===== Material provided =====
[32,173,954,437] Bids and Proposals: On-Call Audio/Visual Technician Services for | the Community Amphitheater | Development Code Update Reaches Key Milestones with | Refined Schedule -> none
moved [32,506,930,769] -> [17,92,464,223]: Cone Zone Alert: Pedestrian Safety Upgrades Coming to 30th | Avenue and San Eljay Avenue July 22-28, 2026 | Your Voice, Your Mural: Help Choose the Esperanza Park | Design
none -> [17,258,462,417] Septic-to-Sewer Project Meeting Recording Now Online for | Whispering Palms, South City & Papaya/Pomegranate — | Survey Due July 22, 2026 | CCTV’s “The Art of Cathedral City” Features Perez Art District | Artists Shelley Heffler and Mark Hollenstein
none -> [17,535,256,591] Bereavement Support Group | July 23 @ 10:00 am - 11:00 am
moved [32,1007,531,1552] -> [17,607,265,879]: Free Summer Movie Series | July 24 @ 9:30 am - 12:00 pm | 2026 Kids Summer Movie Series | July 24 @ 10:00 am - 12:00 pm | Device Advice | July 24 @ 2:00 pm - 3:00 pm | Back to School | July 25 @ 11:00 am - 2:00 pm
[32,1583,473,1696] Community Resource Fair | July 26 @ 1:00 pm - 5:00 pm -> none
=====
- **Exercise instructions**
After the last line, print all the entries once again, unchanged.

- **Output of the exercise**
[32,173,954,437] Bids and Proposals: On-Call Audio/Visual Technician Services for | the Community Amphitheater | Development Code Update Reaches Key Milestones with | Refined Schedule -> none
moved [32,506,930,769] -> [17,92,464,223]: Cone Zone Alert: Pedestrian Safety Upgrades Coming to 30th | Avenue and San Eljay Avenue July 22-28, 2026 | Your Voice, Your Mural: Help Choose the Esperanza Park | Design
none -> [17,258,462,417] Septic-to-Sewer Project Meeting Recording Now Online for | Whispering Palms, South City & Papaya/Pomegranate — | Survey Due July 22, 2026 | CCTV’s “The Art of Cathedral City” Features Perez Art District | Artists Shelley Heffler and Mark Hollenstein
none -> [17,535,256,591] Bereavement Support Group | July 23 @ 10:00 am - 11:00 am
moved [32,1007,531,1552] -> [17,607,265,879]: Free Summer Movie Series | July 24 @ 9:30 am - 12:00 pm | 2026 Kids Summer Movie Series | July 24 @ 10:00 am - 12:00 pm | Device Advice | July 24 @ 2:00 pm - 3:00 pm | Back to School | July 25 @ 11:00 am - 2:00 pm
[32,1583,473,1696] Community Resource Fair | July 26 @ 1:00 pm - 5:00 pm -> none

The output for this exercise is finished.